Lo que ganaron los Benjamin tras despedirse de un niño acogido

El Señor no tarda en cumplir su promesa, como algunos creen. Al contrario, es paciente con vosotros, pues no quiere que nadie perezca, sino que todos lleguen al arrepentimiento. –2 Pedro 3:9


Confía en su proceso

Austin y Hannah Benjamin siempre habían querido tener una familia numerosa, y desde el principio tuvieron claro que la adopción sería una parte importante de ella. De hecho, en su primera cita, Hannah le dijo a Austin que, si él no estaba interesado en la adopción, su relación no iba a funcionar.
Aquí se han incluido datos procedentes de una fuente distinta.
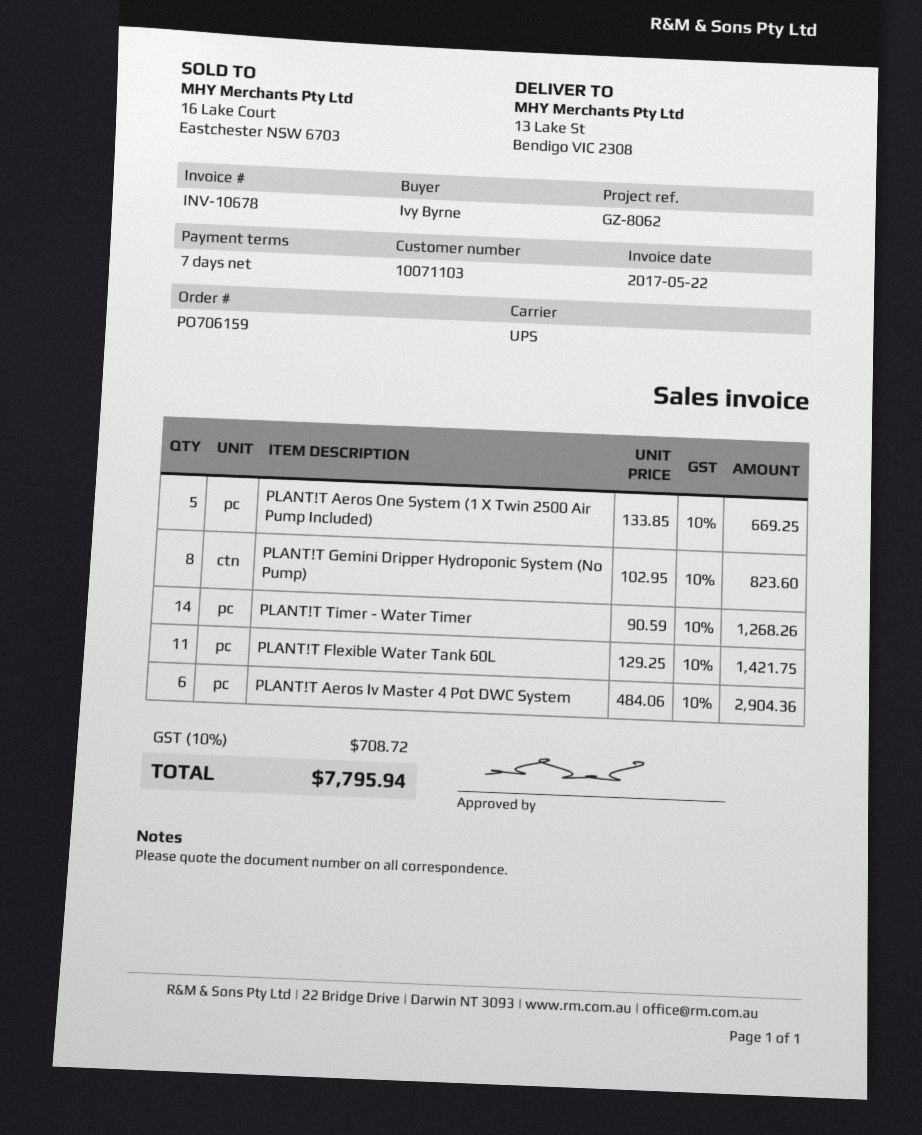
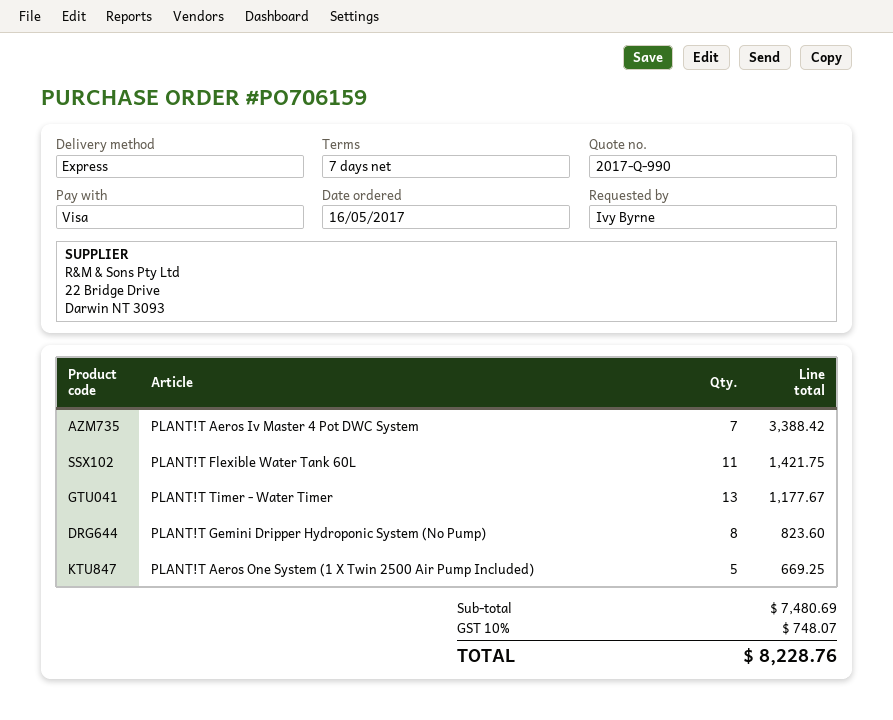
shipping method: UPS -> express
PLANT!T Timer - Water Timer: 14 for 1268.26 -> 13 for 1177.67
PLANT!T Aeros Iv Master 4 Pot DWC System: 6 for 2904.36 -> 7 for 3388.42
tax: 10% = 708.72 -> 10% = 748.07
total: 7795.94 -> 8228.76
Varios años después, tras dar la bienvenida al mundo a dos hijos biológicos, por fin estaban listos para iniciar el proceso de adopción. Pero, para su sorpresa, ambos sintieron el deseo de algo diferente. 

«El plan era adoptar, pero el Señor nos inspiró a optar por la acogida», recuerda Austin.

A medida que crecía su entusiasmo por esta nueva idea, también lo hacía una sensación de la que no podían deshacerse. «El objetivo de la acogida es la reunificación con los padres biológicos», dice Austin. «Y por eso existe la posibilidad de sufrir una gran decepción». Pero, a pesar de las posibles pérdidas que les esperaban, Hannah y Austin dieron un paso adelante y confiaron en la llamada de Dios.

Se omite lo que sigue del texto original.